その日、イサベラは、常に警戒し注意深く距離を置きつつも、城の女たちと一緒に過ごした。女たちのお喋りを聞き流しつつ、一緒に美しい布地に繊細な花模様を刺繍して過ごした。イサベラは、長い間、練習していなかったこともあり、指がもつれてうまくいかない。夕暮れになり、頭痛がするとの口実で、ようやく女たちから抜け出られ、イサベラはほっとするのであった。
部屋に戻り、イサベラはベッドに横になりうつ伏せになった。服を着たままなのは不快だったが、メイドを呼んで脱ぐのを手伝ってもらう気にはならなかった。これから先、レオンに会えない日々のことを思い、頬に涙が伝った。レオンは自分のことなど気にしていないだろう。自分は復讐を達成するための人質に過ぎないのだ。だが、それを知りつつも、彼女の心と体の中の疼きを鎮めるには、何の役にも立たなかった。

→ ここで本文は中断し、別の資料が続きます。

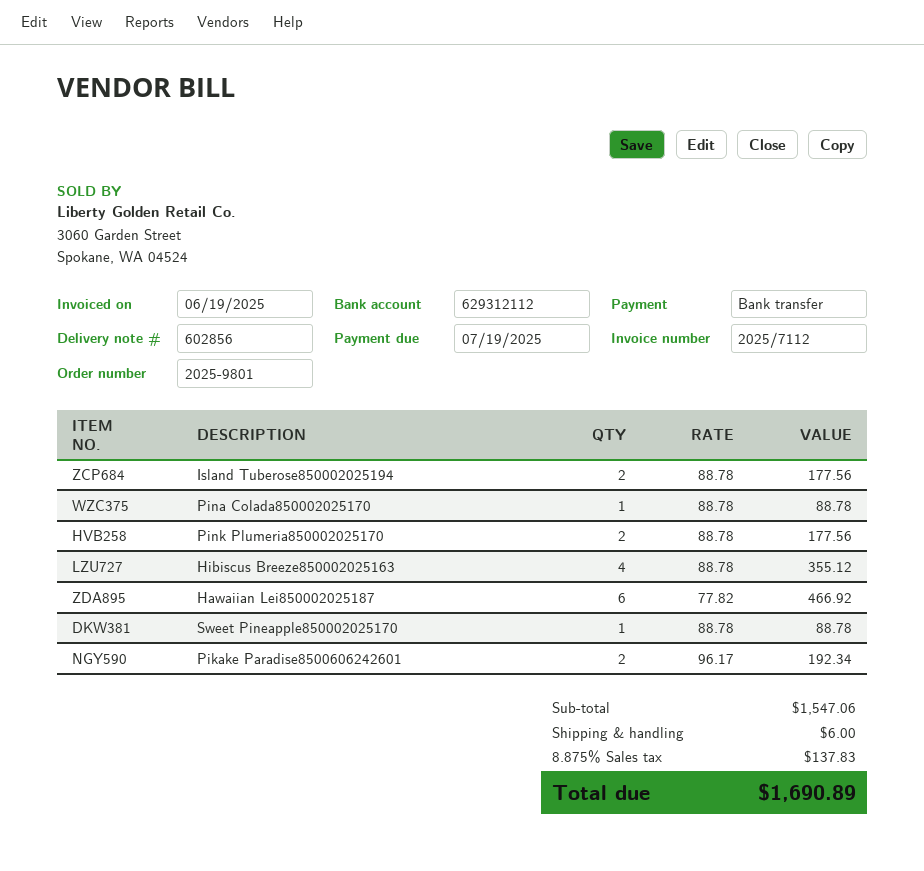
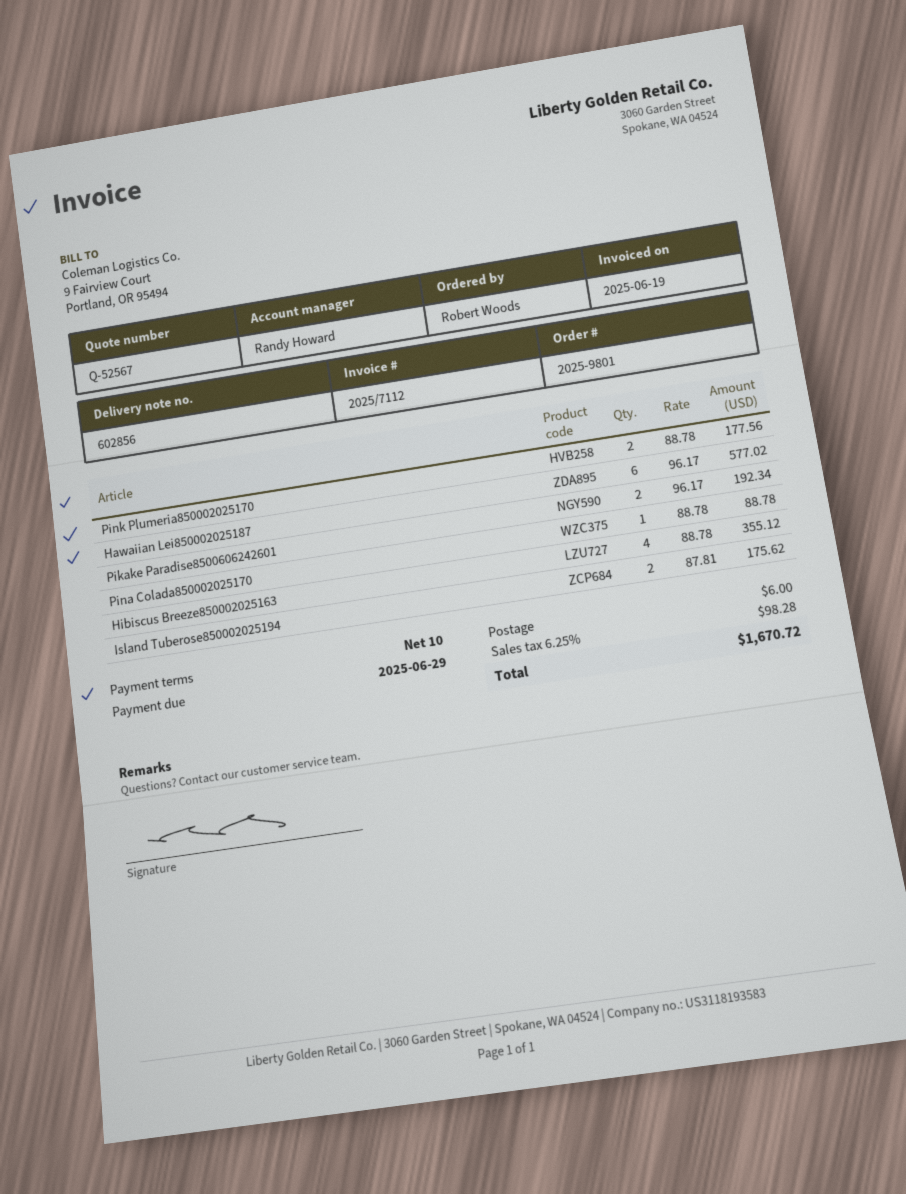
due date: 2025-07-19 -> 2025-06-29
Island Tuberose850002025194: 2 x 88.78 = 177.56 -> 2 x 87.81 = 175.62
Hawaiian Lei850002025187: 6 x 77.82 = 466.92 -> 6 x 96.17 = 577.02
Sweet Pineapple850002025170: 1 x 88.78 = 88.78 -> none
tax: 8.875% = 137.83 -> 6.25% = 98.28
total: 1690.89 -> 1670.72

どれくらい横になっていたか分からない。ぼんやりとしているうちに、やがて眠気が彼女の疲れた体を覆った。イサベラは、父親が強引に自分のベッドに入ってくるのではないかと心配し、この数日、ほとんど眠っていなかったのである。
眠りつつも、温かな唇を首の付け根に押しあてられるのを感じ、イサベラは甘い溜息をついた。指が背中を滑り、小さなガラスのボタンをもどかしそうに外している。

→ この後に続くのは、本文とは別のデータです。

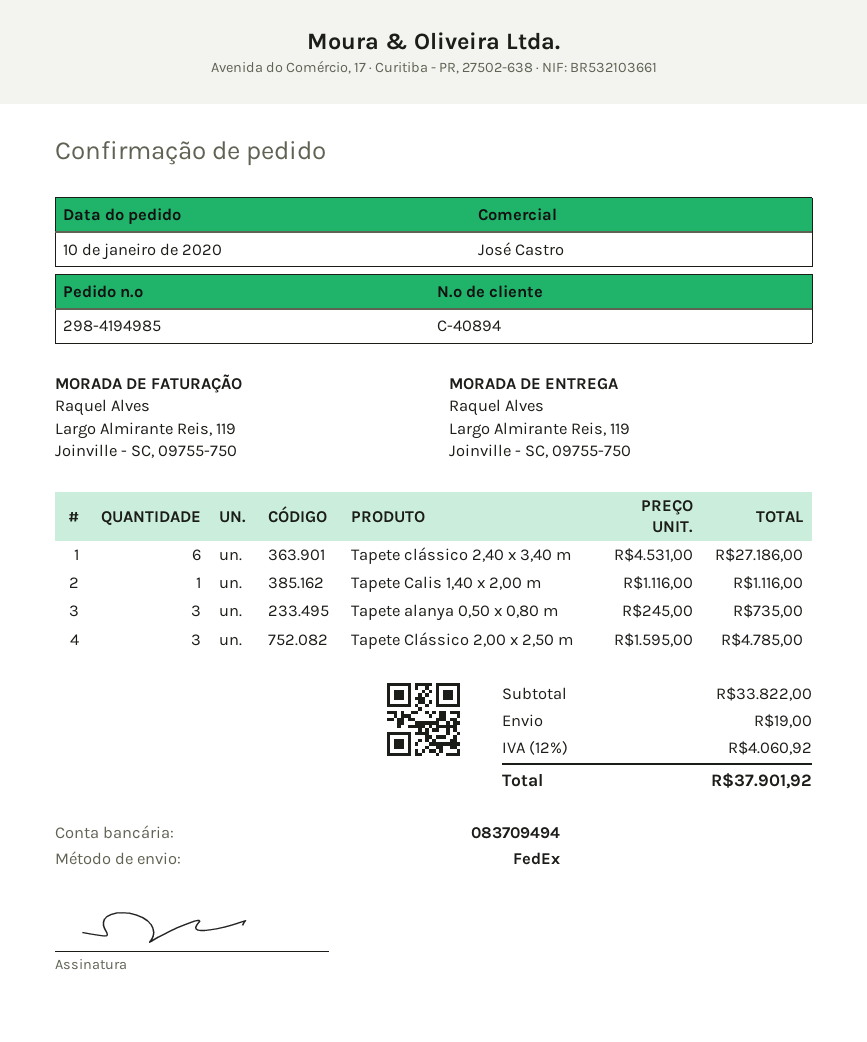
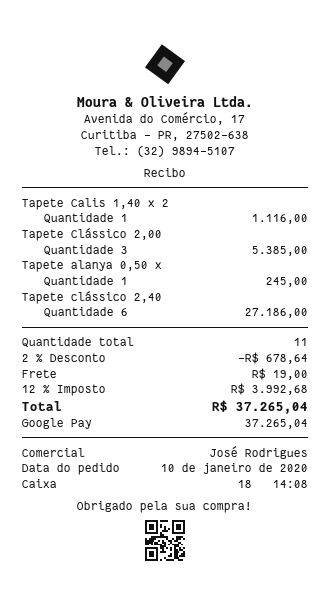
sales rep: José Castro -> José Rodrigues
Tapete alanya 0,50 x 0,80 m: 3 for 735.00 -> 1 for 245.00
Tapete Clássico 2,00 x 2,50 m: 3 for 4785.00 -> 3 for 5385.00
discount: none -> 2% = 678.64
tax: 12% = 4060.92 -> 12% = 3992.68
total: 37901.92 -> 37265.04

その男の匂いに包まれ、イサベラは眠ったまま、うっとりと吐息をついた。ビャクダンの香りと男性の匂いが混じった陶酔的な匂い。その匂いは、何日もの間、イサベラにまとわりついていた匂いだった。
男が、悪態を呟き、繊細なボタンを外すのをあきらめ、苛立ちつつ、幾重にも重なるレースのスカートを捲りあげた。イサベラは無意識に唇を歪ませた。

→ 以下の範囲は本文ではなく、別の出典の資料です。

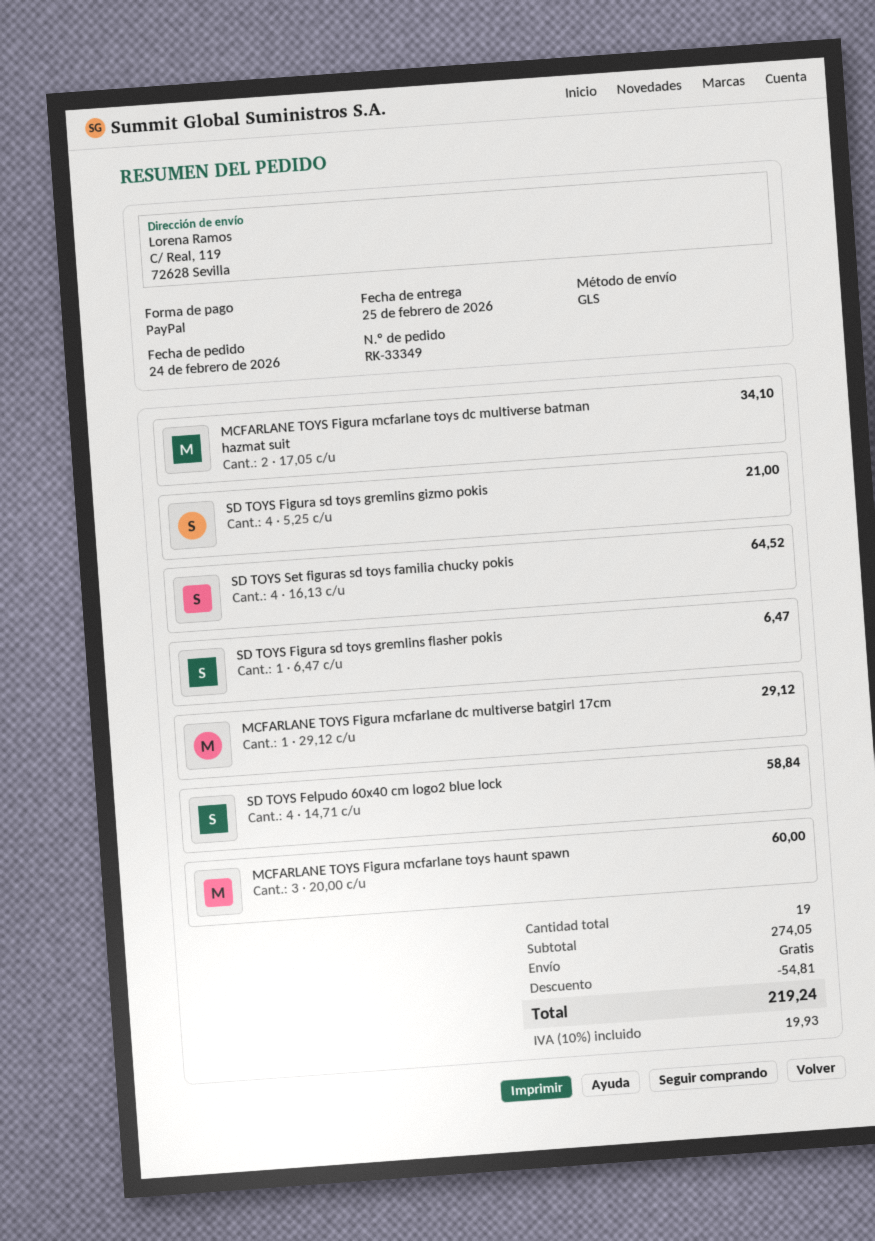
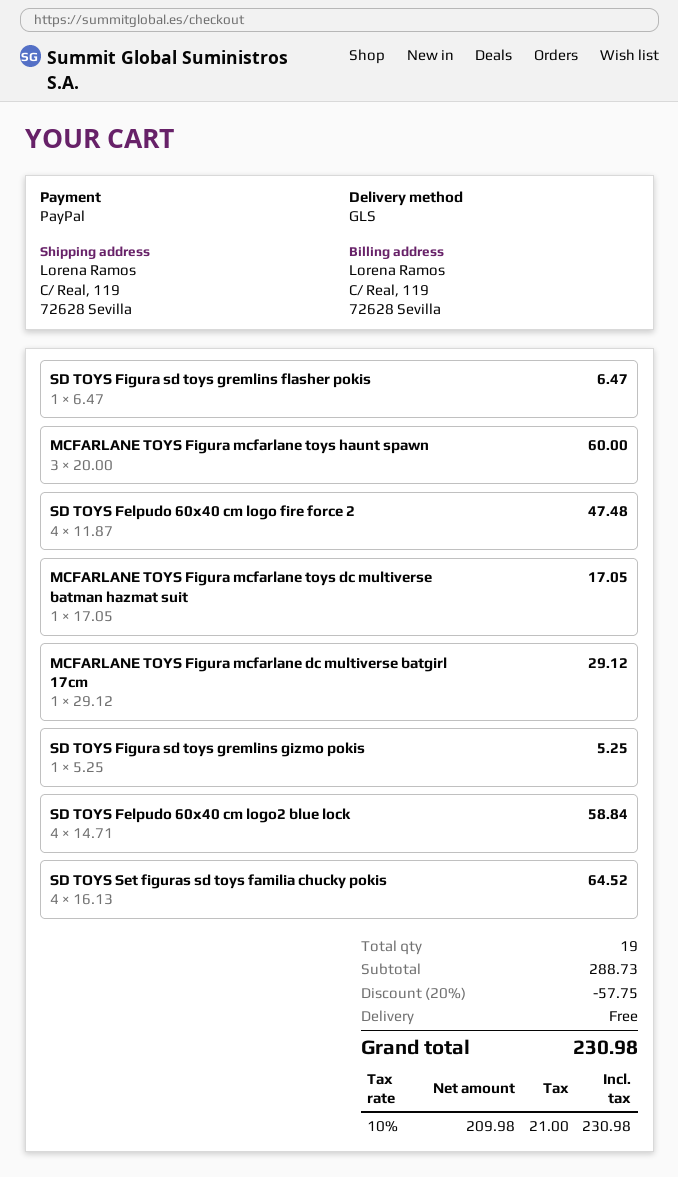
MCFARLANE TOYS Figura mcfarlane toys dc multiverse batman hazmat suit: 2 x 17.05 = 34.10 -> 1 x 17.05 = 17.05
SD TOYS Figura sd toys gremlins gizmo pokis: 4 x 5.25 = 21.00 -> 1 x 5.25 = 5.25
SD TOYS Felpudo 60x40 cm logo fire force 2: none -> 4 x 11.87 = 47.48
subtotal: 274.05 -> 288.73
discount: 54.81 -> 57.75
tax: 10% = 19.93 -> 10% = 21.00
total: 219.24 -> 230.98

あらわになった生肌の尻の曲線に男の唇が押しあてられ、指で太ももと尻頬の滑らかな肌を触られるのを感じ、イサベラは小さく喘ぎ声をあげ、そして、かすれた声で呟いた。
「レオン…」
「しーっ」 と男は囁いた。
いまや男の指は彼女の太ももの間を探っていた。男は、優しく肉襞を広げながら、顔を上げ、イサベラの顔を見つめた。「お前を味わわせてくれ」
彼の舌が、太ももの間の湿って熱を帯びた部分に忍び込み、舐め、甘く噛むのを感じ、イサベラは身体をくねらせた。甘い吐息をつきながら、舌が割れ目を下り、入口をめぐり、そして中へと突き入ってくるのを受けとめる。
「あっ、ああんっ…」
イサベラはくねくねと身体を捩じらせ、男の愛撫を受け止め続けた。男は両手を伸ばし、彼女の尻頬をつかみ、しっかりと押さえながら、愛撫と焦らしを続けた。
突然、遠くで大きな音がするのを聞き、イサベラはハッと息を飲んだ。男が引き下がって行き、素早く彼女のスカートを元に戻すのを感じ、切なさに泣き声をあげた。
「行かなければならない…」 と男は彼女の耳元で呟き、イサベラの小ぶりの乳房を優しく揉んだ。「…だが、きっと帰ってくる。すべきことを済ませていないから…」
「レオン…」
イサベラは呟き、ゆっくりと頭を上げた。だが、暗い小部屋には誰の姿もなかった。